Correction de la fiche N°6 :

CV – 6 – Jn 2,23-3,8 correction




Fiche n°7 : Le Salut du monde et son Jugement (Jn 3,11-21)

  • Noter comment apparaît Jésus en Jn 3,11-13 et noter son activité principale (cf. Ap 1,5 et 3,14) ? L’emploi du « nous » en 3,11 suggère que d’autres se joignent à lui : qui sont-ils (1– Jn 5,37 ; 15,26 ; 2– 15,27) ?

  • Lire Nb 21,4-9. Quel est ici le péché du Peuple d’Israël ? Comme souvent dans l’Ancien Testament, les conséquences du péché sont directement attribuées à Dieu : comment sont-elles évoquées ici ? Comment St Paul en parle-t-il (cf. Rm 2,9) ?

Le peuple a péché… Les conséquences sont douloureuses… Moïse intercède pour lui… Dieu va lui répondre et reprendre l’initiative :

Qu’est-ce qui doit être fait ? Bien noter l’expression employée au v. 8 : à quoi renvoie la notion de « brûlure », que décrit-elle en fait (Bible de Jérusalem : « un Brûlant » ; TOB : « un serpent brûlant ») ?

2 – Où doit-être placé le résultat de ce travail et pourquoi ?

3 – Quels sont ceux qui, ensuite, seront concernés par tout cela (fin du v.8) ?

Dans un premier temps, qu’avaient-ils fait (cf. Ba 1,18) ? Et maintenant, que doivent-ils faire (cf Dt 28,2 ; Jr 42,6) ? Que suppose ce changement d’attitude (cf. première moitié de Nb 21,7 ; Jr 2,23 ; 3,13) ?

5 – Cela sous-entend que Dieu respecte infiniment une dimension fondamentale de notre aventure humaine, laquelle (cf. 2Co 3,17) ? Et si cette valeur est bafouée ou blessée, il sera le premier à tout mettre en œuvre pour la rétablir (cf. Is 35,10 ; Jn 8,31-36 ; Ga 5,1 ; Jc 1,25)…

6 – Quel est donc le but poursuivi à travers ce « serpent d’airain » (cf. le v.6 de Sg 16,5-12) ?

7 – Et qui finalement agit avec lui et par lui pour qu’il en soit ainsi (cf. les v. 7-8, le v. 10 et le v. 12 de Sg 16,5-12 ; Is 45,22 ; Ps 34(33),6) ?

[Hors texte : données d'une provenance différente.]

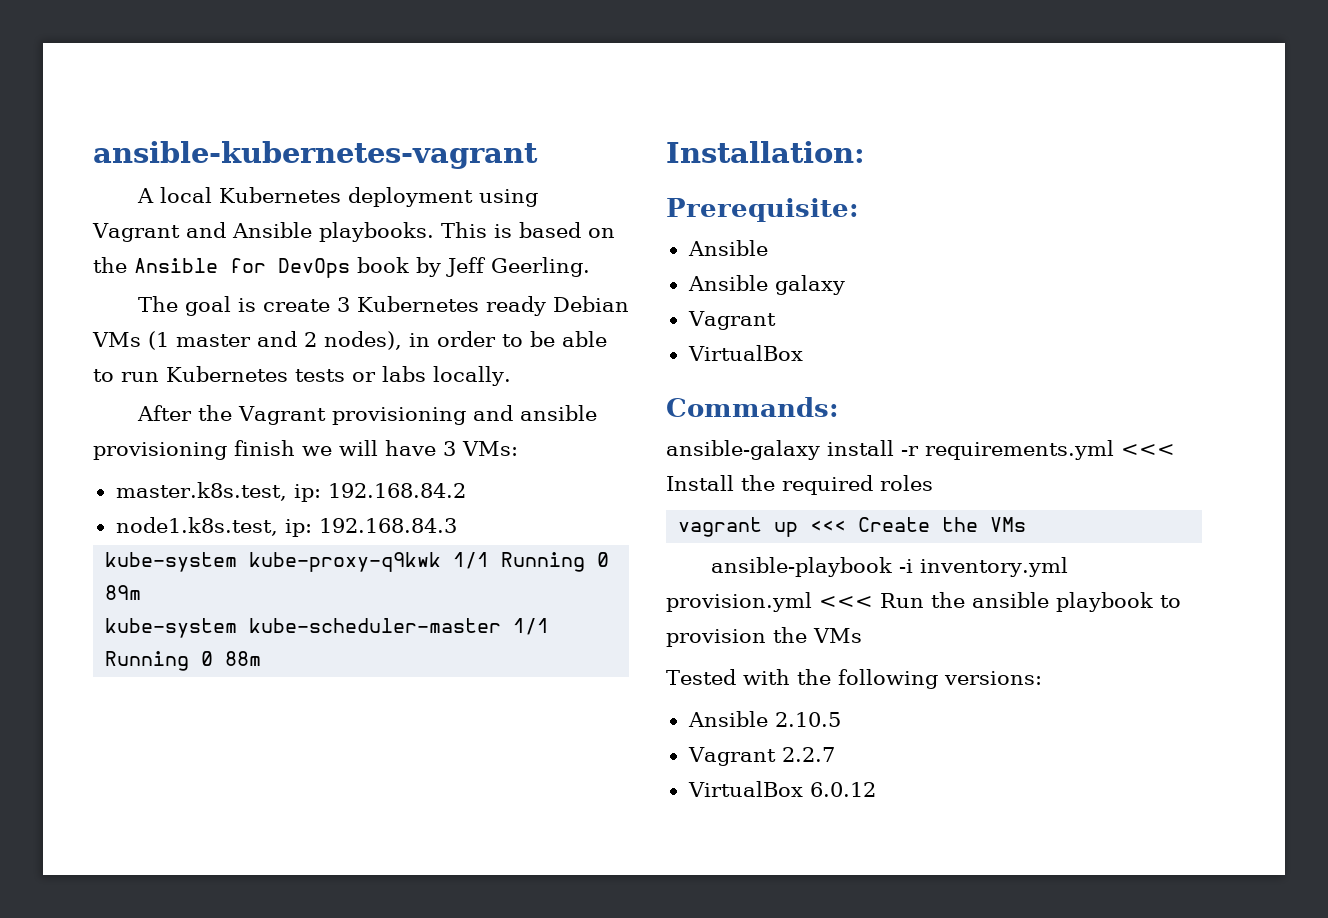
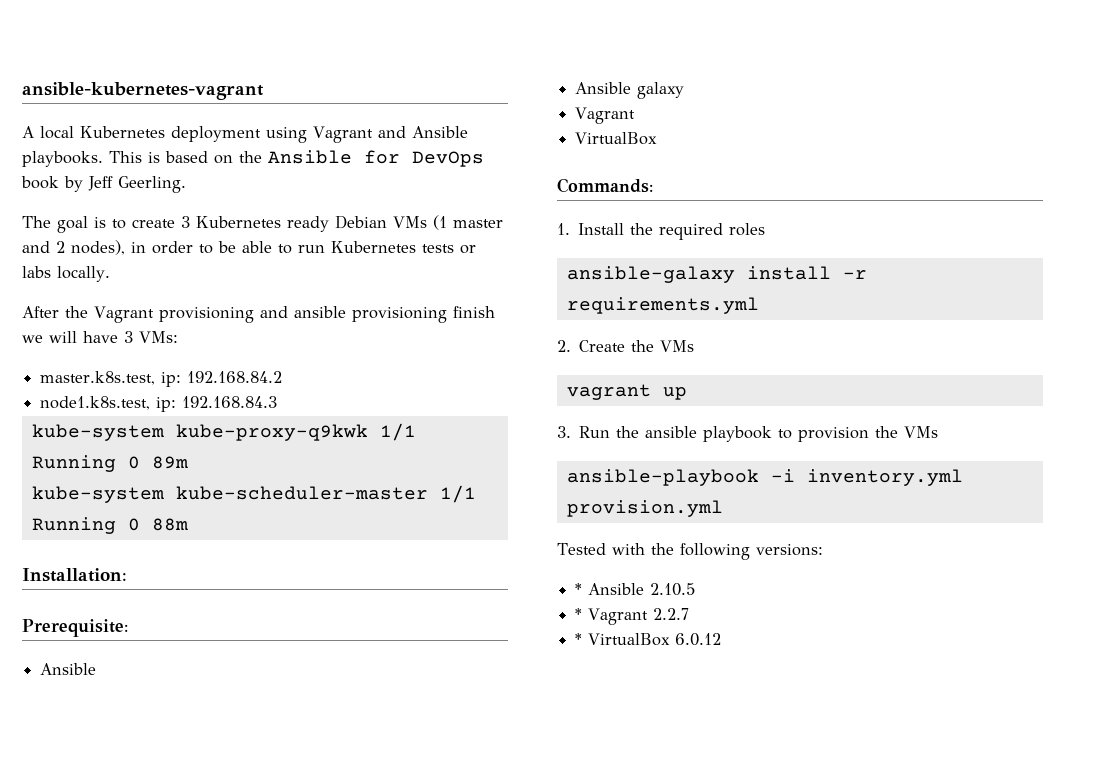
(256, 305) none -> [112,219,126,229] to
[666,440,1175,460] ansible-galaxy install -r requirements.yml <<< -> [557,223,570,235] 1.
[678,517,1027,537] [710,557,1068,577] [666,592,873,612] vagrant up <<< Create the VMs // ansible-playbook -i inventory.yml provision.yml <<< -> [566,266,867,283] [566,297,759,314] [557,340,695,352] [566,384,687,400] [557,426,571,438] ansible-galaxy install -r requirements.yml // 2. Create the VMs // vagrant up // 3.
(862, 635) none -> [566,469,963,486] [566,500,723,517] // ansible-playbook -i inventory.yml provision.yml
(1042, 678) none -> [575,583,583,595] *
(841, 719) none -> [575,608,583,620] *
(835, 754) none -> [575,633,583,645] *

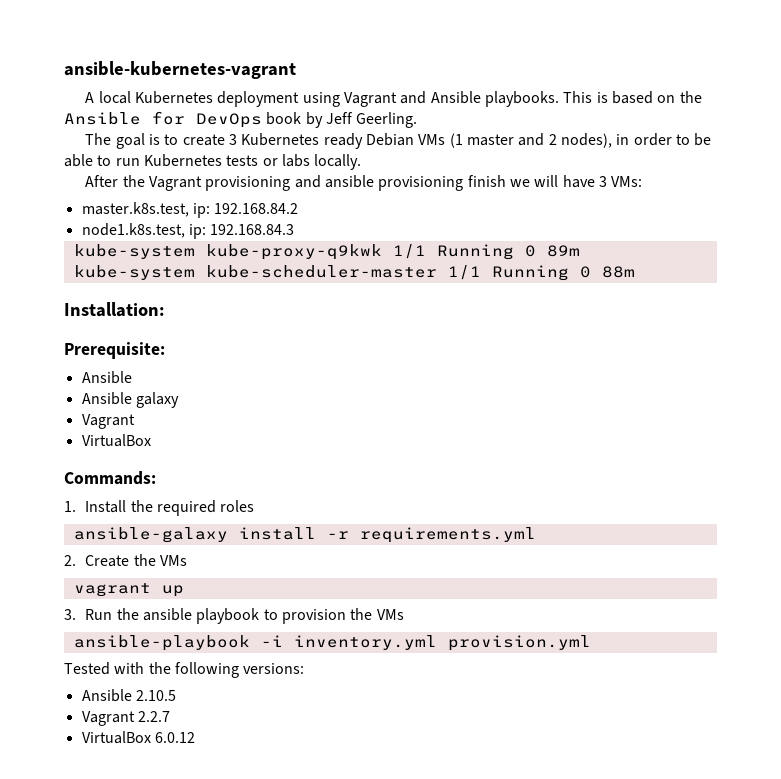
[575,583,583,595] * -> (305, 668) none
[575,608,583,620] * -> (176, 695) none
[575,633,583,645] * -> (170, 716) none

St Jean fait donc allusion en Jn 3,14-15 à ce passage du Livre des Nombres. Nous allons reprendre pas à pas les étapes précédentes pour essayer de percevoir toutes les richesses de ce parallèle :

1 – A quoi le Christ est-il directement comparé en Jn 3,14 ? Or, souvenons-nous de l’expression employée en Nb 21,8 et de ce qu’elle évoquait… Cette expression maintenant s’applique au Christ (Lire Ac 3,14 ; 1P 1,19 ; 2,22) ! Que suggère-t-elle ? Retrouver la réponse avec le v. 24 de 1P 2,21-25… Mais cette perspective peut-être comprise de deux façons… En silence, sans rien dire, le Christ a supporté tout le mal que nous, les hommes, avons pu lui faire… Et il l’a offert, par amour, pour la guérison de ceux-là mêmes qui lui faisaient tout ce mal. Ainsi, en se faisant homme, le Fils a voulu vivre toutes les difficultés et les souffrances que nous pouvons rencontrer sur cette terre… Il s’est vraiment fait l’un de nous… Et lui, l’innocent, a été écrasé par la méchanceté, la violence, la soif de pouvoir et la jalousie des hommes (cf. Lc 23,41)…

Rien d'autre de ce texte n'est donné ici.